Lui emerse dal buio circostante e armoniosamente la illuminò. Meravigliato si fermò ad osservarla, era bellissima come lo era stata nei milioni di anni dove tutti i giorni, furtivo la ammirava.

“ci..cia…iao…Ciao!”, farfugliò lei imbarazzatissima. E figuriamoci se al suo arrivo non si sarebbe impappinata, “Mannaggia a me e alla mia emotività”.

“Buongiorno anche a te, o meraviglia del mio creato”, e il Sole parve realmente intimidito da quella presenza celestiale.

“”Chi sei?”, domandò lei mentendo spudoratamente, erano millenni che chiedeva informazioni su quel tizio a chiunque incontrasse nei paraggi.

“Come?
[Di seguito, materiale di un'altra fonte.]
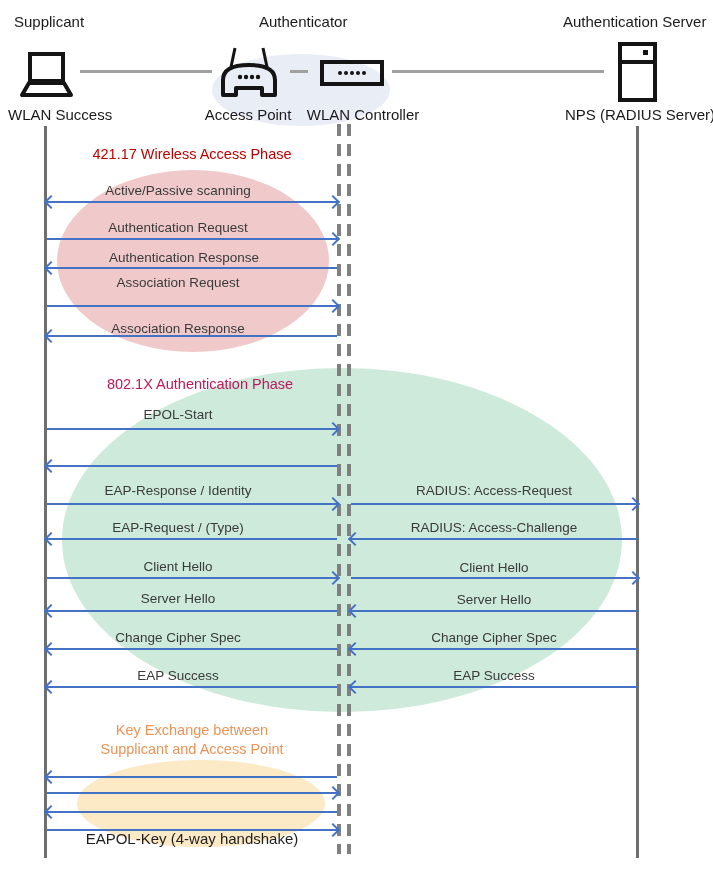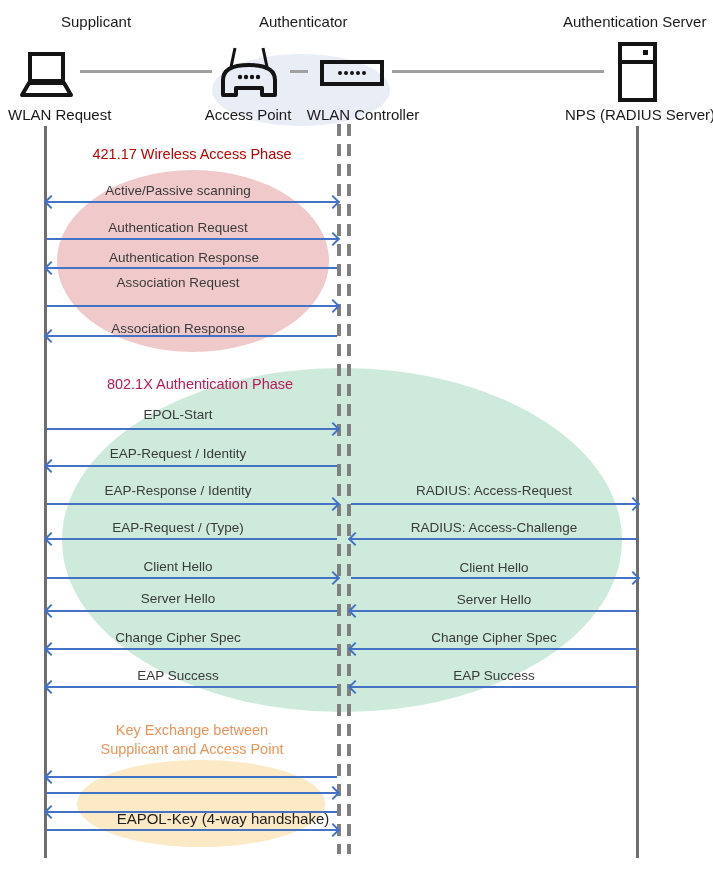--- a/index.html
+++ b/index.html
@@ -52,21 +52,21 @@
   }
 
   .icon { position:absolute; z-index:2; }
   .icon svg { display:block; }
 </style>
 </head>
 <body>
 
 <div id="canvas">
 
-  <div class="role-label" style="left:14px; top:13px;margin-left:47px;">Supplicant</div>
+  <div class="role-label" style="left:14px; top:13px;">Supplicant</div>
   <div class="role-label" style="left:259px; top:13px;">Authenticator</div>
   <div class="role-label" style="left:563px; top:13px;">Authentication Server</div>
 
   <div class="hdr-ellipse"></div>
 
   <div class="conn" style="left:80px; width:132px;"></div>
   <div class="conn" style="left:290px; width:18px;"></div>
   <div class="conn" style="left:392px; width:212px;"></div>
 
   <div class="icon" style="left:15px; top:51px;">
@@ -100,21 +100,21 @@
   </div>
 
   <div class="icon" style="left:618px; top:42px;">
     <svg width="39" height="60" viewBox="0 0 39 60">
       <rect x="2" y="2" width="35" height="56" fill="none" stroke="#141414" stroke-width="4"></rect>
       <line x1="2" y1="20" x2="37" y2="20" stroke="#141414" stroke-width="4"></line>
       <rect x="25" y="8" width="5" height="5" fill="#141414"></rect>
     </svg>
   </div>
 
-  <div class="dev-label" style="left:8px; top:106px; width:90px;">WLAN Request</div>
+  <div class="dev-label" style="left:8px; top:106px; width:90px;">WLAN Success</div>
   <div class="dev-label" style="left:198px; top:106px; width:100px;">Access Point</div>
   <div class="dev-label" style="left:305px; top:106px; width:116px;">WLAN Controller</div>
   <div class="dev-label" style="left:565px; top:106px; width:145px;">NPS (RADIUS Server)</div>
 
   <div class="lifeline" style="left:44px;"></div>
   <div class="dashline" style="left:337px;"></div>
   <div class="dashline" style="left:347px;"></div>
   <div class="lifeline" style="left:636px;"></div>
 
   <div class="ellipse pink"></div>
@@ -137,21 +137,20 @@
 
   <div class="msg-label lab-l" style="top:274px;">Association Request</div>
   <div class="msg-arrow seg-l dir-right" style="top:305px;"></div>
 
   <div class="msg-label lab-l" style="top:320px;">Association Response</div>
   <div class="msg-arrow seg-l dir-left" style="top:335px;"></div>
 
   <div class="msg-label lab-l" style="top:406px;">EPOL-Start</div>
   <div class="msg-arrow seg-l dir-right" style="top:428px;"></div>
 
-  <div class="msg-label lab-l" style="top:445px;">EAP-Request / Identity</div>
   <div class="msg-arrow seg-l dir-left" style="top:465px;"></div>
 
   <div class="msg-label lab-l" style="top:482px;">EAP-Response / Identity</div>
   <div class="msg-arrow seg-l dir-right" style="top:503px;"></div>
 
   <div class="msg-label lab-l" style="top:519px;">EAP-Request / (Type)</div>
   <div class="msg-arrow seg-l dir-left" style="top:538px;"></div>
 
   <div class="msg-label lab-l" style="top:558px;">Client Hello</div>
   <div class="msg-arrow seg-l dir-right" style="top:577px;"></div>
@@ -178,17 +177,17 @@
   <div class="msg-arrow seg-r dir-left" style="top:610px;"></div>
 
   <div class="msg-label lab-r" style="top:629px;">Change Cipher Spec</div>
   <div class="msg-arrow seg-r dir-left" style="top:648px;"></div>
 
   <div class="msg-label lab-r" style="top:667px;">EAP Success</div>
   <div class="msg-arrow seg-r dir-left" style="top:686px;"></div>
 
   <div class="msg-arrow seg-l dir-left" style="top:776px;"></div>
   <div class="msg-arrow seg-l dir-right" style="top:792px;"></div>
-  <div class="hs-label" style="top:810px;padding-left:31px;">EAPOL-Key (4-way handshake)</div>
+  <div class="hs-label" style="top:830px;">EAPOL-Key (4-way handshake)</div>
   <div class="msg-arrow seg-l dir-left" style="top:811px;"></div>
   <div class="msg-arrow seg-l dir-right" style="top:829px;"></div>
 
 </div>
 
 </body></html>

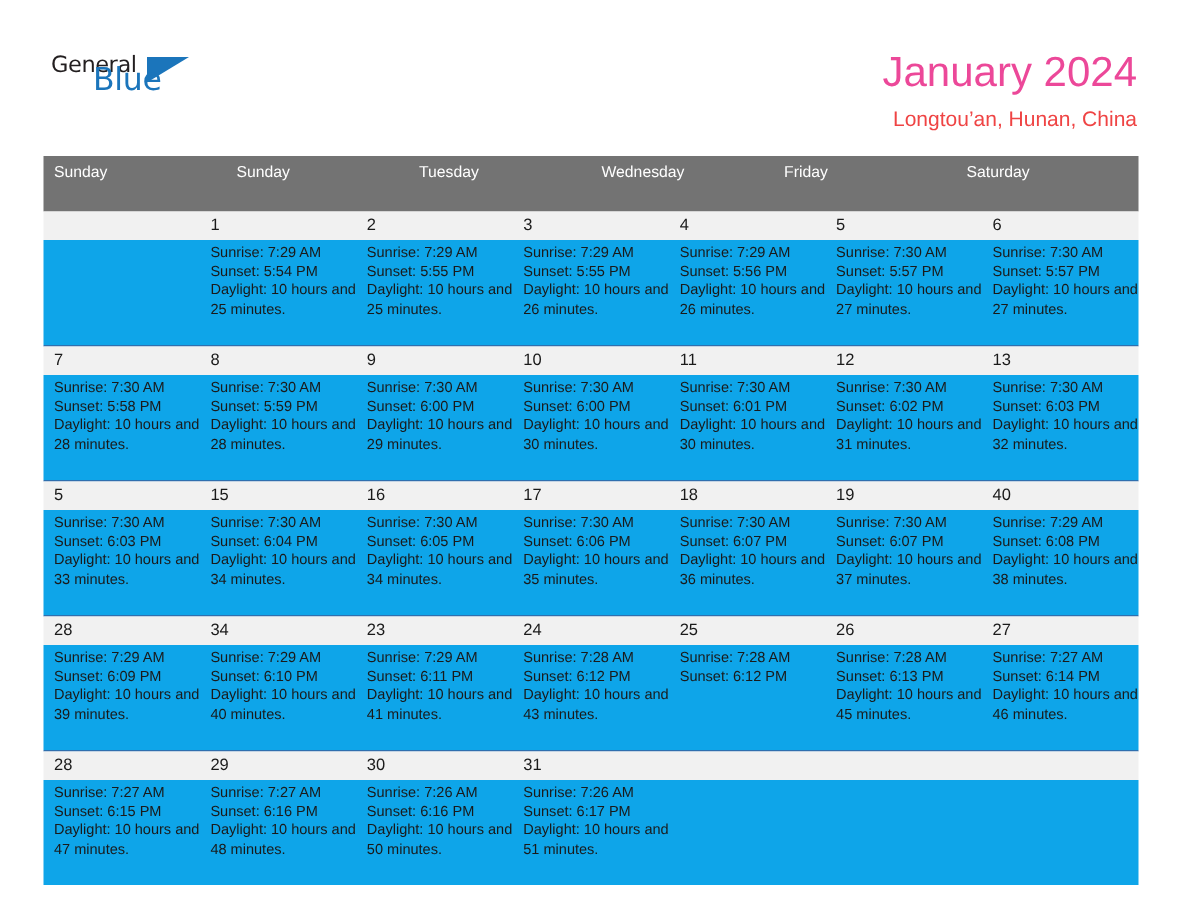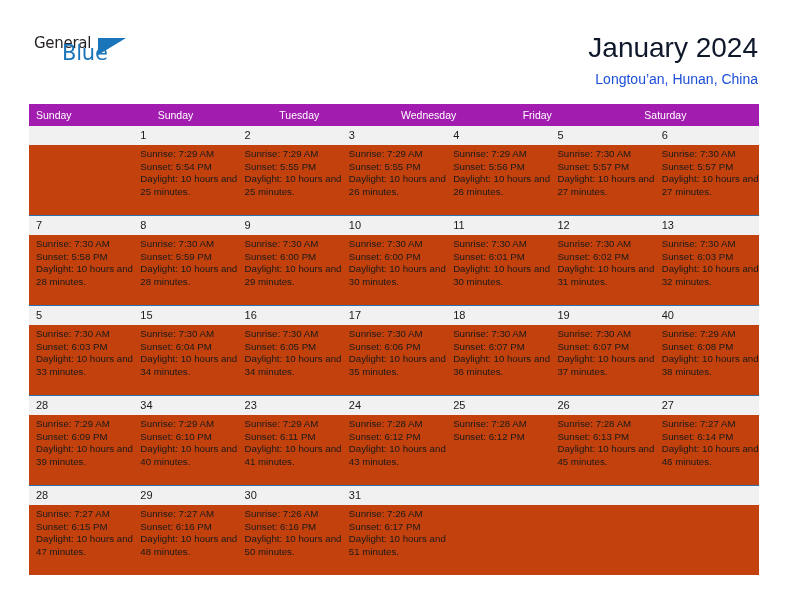--- a/index.html
+++ b/index.html
@@ -70,45 +70,45 @@
 
   .title-block {
     position: absolute;
     right: 0;
     top: 0;
     text-align: right;
   }
   .cal-title {
     font-size: 28px;
     font-weight: 400;
-    color: #0f172a;
+    color: #ec4899;
     line-height: 36px;
     white-space: nowrap;
   }
   .cal-subtitle {
     font-size: 14px;
     font-weight: 400;
-    color: #1d4ed8;
+    color: #ef4444;
     line-height: 22px;
     margin-top: 2px;
     white-space: nowrap;
   }
 
   
   .calendar {
     position: absolute;
     left: 29px;
     top: 104px;
     width: 730px;
   }
 
   .weekday-header {
     display: flex;
-    background: #a21caf;
-    height: 22px;
+    background: #737373;
+    height: 37px;
   }
   .weekday-cell {
     flex: 1 1 0;
     color: #ffffff;
     font-size: 10.5px;
     line-height: 22px;
     padding-left: 7px;
     box-sizing: border-box;
     white-space: nowrap;
   }
@@ -120,21 +120,21 @@
     border-top: none;
   }
 
   .week-daynum {
     display: flex;
     background: #f1f1f1;
     height: 19px;
   }
   .week-body {
     display: flex;
-    background: #c2410c;
+    background: #0ea5e9;
     height: 70px;
   }
 
   .daynum-cell {
     flex: 1 1 0;
     font-size: 11px;
     line-height: 19px;
     padding-left: 7px;
     box-sizing: border-box;
     color: #1a1a1a;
Non sai chi sia io?”, e tossicchiò incerto di quella domanda, “Vedi, io sono colui che dà la vita a tutto l’universo. La luce che rischiara il nostro tanto amato sistema solare, sono quello che tutti aspettano ogni giorno per procedere serenamente nella loro esistenza nel tempo”.

“Lei prima arrossì e fu certa che la causa non fossero tutti quei raggi che lui diffondeva da sempre: “Scusa, è la prima volta che ci parliamo, non ti pare il caso di fare meno il brillante?”, e si ammutolì ulteriormente, quello tutto poteva evitare tranne che brillare. Ritrovò il giusto contegno e riprese a fissarlo. Era bello forte però, Quello non riusciva proprio a negarlo. Eppure, nel suo piccolo si era aspettata un po’ più di galanteria e, perché no, una buona dose di modestia. A lei gli sbruffoni non piacevano affatto.
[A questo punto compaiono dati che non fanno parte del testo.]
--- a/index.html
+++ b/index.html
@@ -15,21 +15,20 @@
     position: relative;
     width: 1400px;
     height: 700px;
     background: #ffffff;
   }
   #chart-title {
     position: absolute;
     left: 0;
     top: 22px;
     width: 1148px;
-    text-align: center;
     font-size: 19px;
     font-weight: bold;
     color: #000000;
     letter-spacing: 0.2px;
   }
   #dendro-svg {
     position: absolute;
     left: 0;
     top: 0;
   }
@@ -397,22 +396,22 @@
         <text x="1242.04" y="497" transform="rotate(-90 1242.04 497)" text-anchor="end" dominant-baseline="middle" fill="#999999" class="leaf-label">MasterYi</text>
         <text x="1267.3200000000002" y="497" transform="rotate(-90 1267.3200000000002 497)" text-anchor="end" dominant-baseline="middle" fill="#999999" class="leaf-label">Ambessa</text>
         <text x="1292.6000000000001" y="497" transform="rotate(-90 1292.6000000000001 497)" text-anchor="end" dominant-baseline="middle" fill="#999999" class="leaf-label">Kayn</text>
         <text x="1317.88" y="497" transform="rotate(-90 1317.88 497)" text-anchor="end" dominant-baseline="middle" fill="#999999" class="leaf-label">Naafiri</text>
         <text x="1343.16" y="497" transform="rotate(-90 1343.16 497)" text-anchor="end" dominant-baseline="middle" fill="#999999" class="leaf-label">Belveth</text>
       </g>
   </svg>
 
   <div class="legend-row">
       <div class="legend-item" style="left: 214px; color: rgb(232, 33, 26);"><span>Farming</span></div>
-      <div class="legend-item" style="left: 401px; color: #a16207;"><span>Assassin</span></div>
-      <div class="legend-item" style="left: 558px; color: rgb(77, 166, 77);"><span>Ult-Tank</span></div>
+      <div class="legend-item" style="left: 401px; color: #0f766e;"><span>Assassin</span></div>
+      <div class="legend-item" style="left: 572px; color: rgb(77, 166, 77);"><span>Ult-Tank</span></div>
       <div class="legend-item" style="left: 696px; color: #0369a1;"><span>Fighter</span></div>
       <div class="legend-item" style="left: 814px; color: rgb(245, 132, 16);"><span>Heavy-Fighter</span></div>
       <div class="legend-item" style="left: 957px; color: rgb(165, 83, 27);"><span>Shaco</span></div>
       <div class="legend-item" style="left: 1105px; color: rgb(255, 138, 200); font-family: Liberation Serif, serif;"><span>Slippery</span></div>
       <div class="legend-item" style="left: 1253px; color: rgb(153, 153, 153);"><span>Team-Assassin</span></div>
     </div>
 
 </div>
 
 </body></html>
“Ti chiedo scusa”, disse lui amareggiato, “Sono un galansole io”, e le si inchinò abbassando tutta la sua luminosità. Giove e Saturno la presero sul personale: “Ma che diavolo fai! Tu ci devi scaldare! E non puoi fare il galletto più tardi?”

Il Sole dispiaciuto riprese la sua posizione corretta non smettendo di ammirarla, “Sai, tante notti ho desiderato tu mi facessi compagnia”.
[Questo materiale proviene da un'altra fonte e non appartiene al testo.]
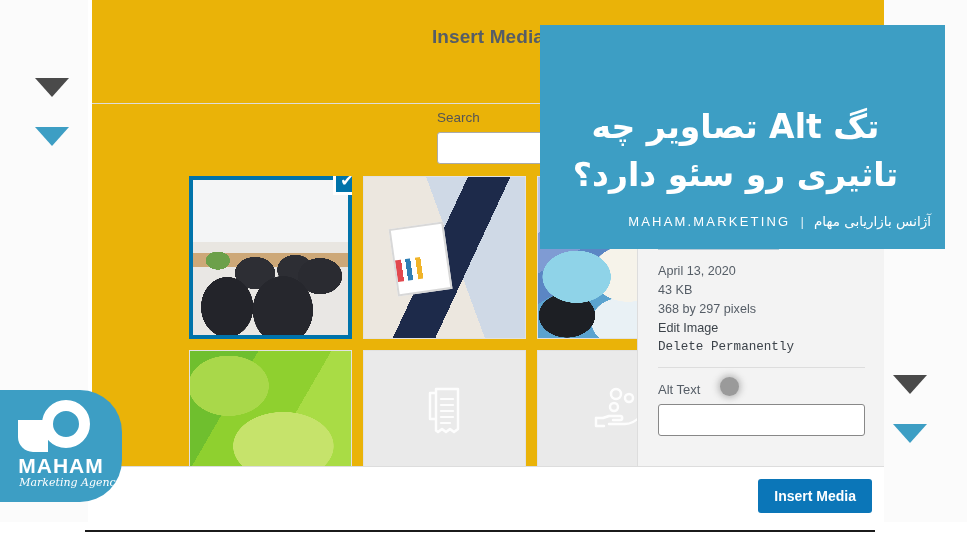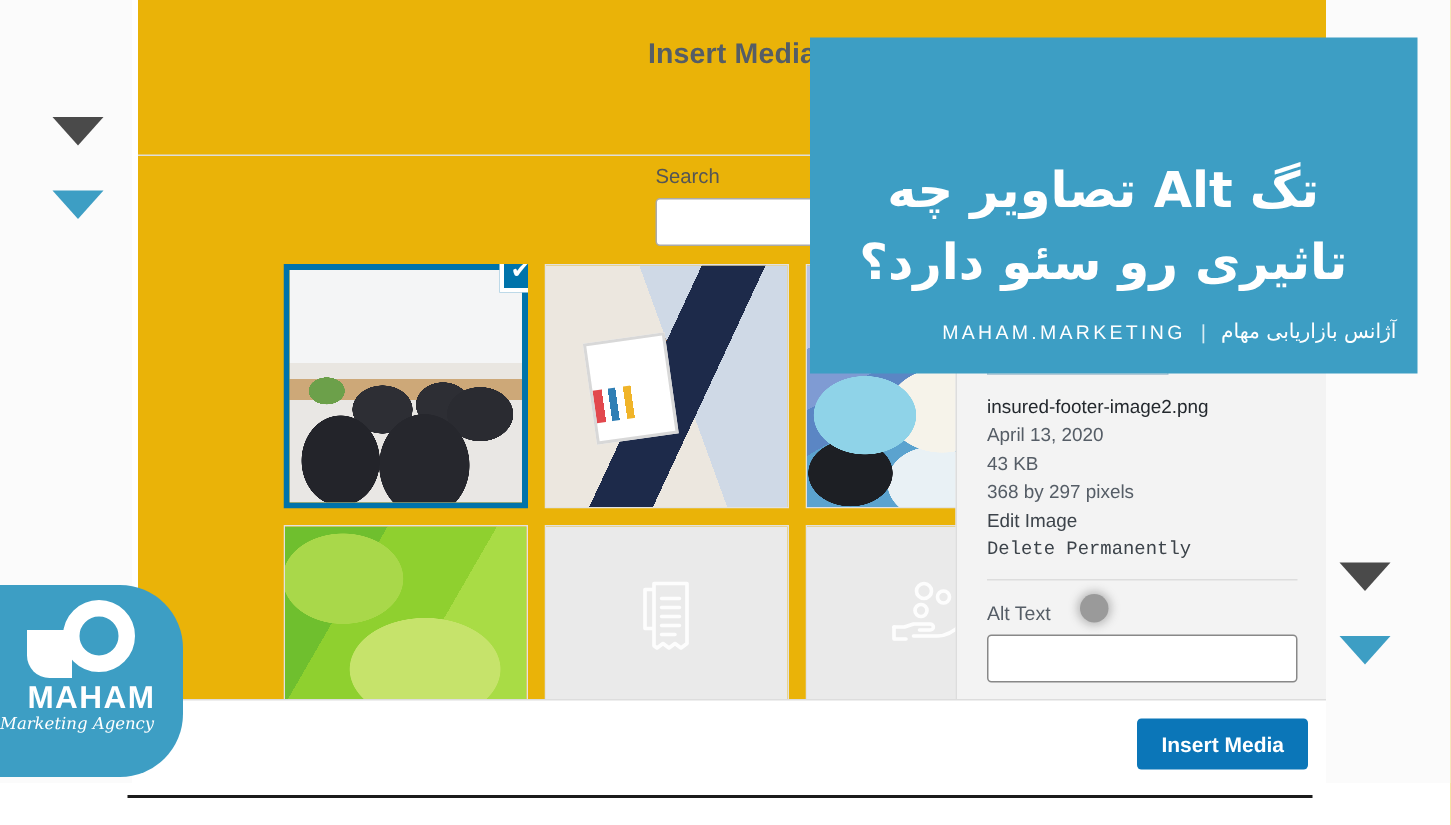--- a/index.html
+++ b/index.html
@@ -176,38 +176,38 @@
   .tri{position:absolute;width:0;height:0;border-left:17px solid transparent;border-right:17px solid transparent;cursor:pointer;}
   .tri.dark{border-top:19px solid #4a4a4a;}
   .tri.blue{border-top:19px solid #3d9ec4;}
   .tri-l1{left:35px;top:78px;}
   .tri-l2{left:35px;top:127px;}
   .tri-r1{left:893px;top:375px;}
   .tri-r2{left:893px;top:424px;}
 
   
   .logo{
-    position:absolute;left:0;top:390px;width:122px;height:128px;background:#3d9ec4;
+    position:absolute;left:0;top:390px;width:122px;height:112px;background:#3d9ec4;
     border-top-right-radius:42px;border-bottom-right-radius:42px;overflow:hidden;
   }
   .logo .mark{position:absolute;left:18px;top:8px;width:76px;height:56px;}
   .logo .ring{
     position:absolute;left:24px;top:2px;width:48px;height:48px;border-radius:50%;
     border:11px solid #ffffff;box-sizing:border-box;
   }
   .logo .tail{
     position:absolute;left:0px;top:22px;width:30px;height:32px;background:#ffffff;
     border-bottom-left-radius:15px;
   }
   .logo .name{
     position:absolute;left:0;right:0;top:64px;text-align:center;color:#ffffff;
     font-size:21px;font-weight:bold;letter-spacing:1px;
   }
   .logo .tag{
-    position:absolute;left:0;right:0;top:86px;text-align:left;color:#ffffff;
+    position:absolute;left:0;right:0;top:86px;text-align:right;color:#ffffff;
     font-size:11px;font-style:italic;font-family:"DejaVu Serif",serif;
   }
 </style>
 </head>
 <body>
 
 <div class="page">
 
   <div class="gutter-left"></div>
   <div class="gutter-right"></div>
@@ -288,21 +288,20 @@
     </div>
 
     <div class="attach-panel">
       <div class="attach-head">ATTACHMENT DETAILS</div>
 
       <div class="attach-thumb">
         <div class="mini-room"></div>
       </div>
 
       <div class="attach-meta">
-        <div class="fname">insured-footer-image2.png</div>
         <div class="muted">April 13, 2020</div>
         <div class="muted">43 KB</div>
         <div class="muted">368 by 297 pixels</div>
         <div class="link-edit">Edit Image</div>
         <div class="link-delete">Delete Permanently</div>
       </div>
 
       <div class="attach-sep"></div>
 
       <div class="alt-row">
“Carino”, pensò lei. Certo che poteva pure svegliarsi prima quello: “E non potevi chiedermelo? Lo sai che avrebbe fatto piacere anche a me”.

“Sai, per quanto tutto ciò che vedi esista grazie a me, io comunque…”

Lei lo interruppe stizzita: “E che palle! Ma non sai dire altro? E lo so…tu dai la vita…tu fai esistere tutti…tu…tu…e basta! L’ho capito”, e fece un grande sforzo per trattenersi, “Dai, vai avanti, non volevo interromperti”, e strinse forte una decina di crateri per non mandare a quel paese quel pallone gonfiato luminoso.

“Sino a quando puoi restare con me?”, volle addolcirla lui abbassando le difese e rivelandole i suoi desideri più nascosti.

“Non so…il mio turno è finito adesso. Ormai tu sei sorto, io devo andar via”.

“Dai, fermati ancora un po’”, il Sole le lanciò i suoi raggi migliori, una scaldatina rilassante poteva anche funzionare, “Io sento il bisogno della tua dolcezza”.

“Aiuto…questo mi farà venire il diabete lunare”, si innervosì consapevole che non è che potesse decidere lei quando lavorare.

Un dubbio le corse tra i crateri: “Mi stai per caso chiedendo di fare gli straordinari? Se sono dall’alba dei tempi che per colpa tua mi tocca il turno di notte!”, e si scosse tanto forte da riuscire a ripulire dagli asteroidi anche la sua parte nascosta, “E perché non vieni tu prima domani?”

“Se a te fa piacere, sorgerò prima. Magari possiamo conoscerci meglio. Io ne sarei entusiasta”, e il Sole tacque consapevole che con quella era meglio andarci piano, almeno all’inizio.

“Va bene, va bene…”, e in parte la Luna volle rendere il loro primo incontro meno conflittuale. Era ben consapevole del suo caratteraccio. Però quello era l’unico in giro, almeno nei paraggi, meglio tenerselo buono. Volle però indagare un minimo su quel personaggio tutta luce e niente calore, almeno a parole: “E come passi il tempo nelle tue giornate?”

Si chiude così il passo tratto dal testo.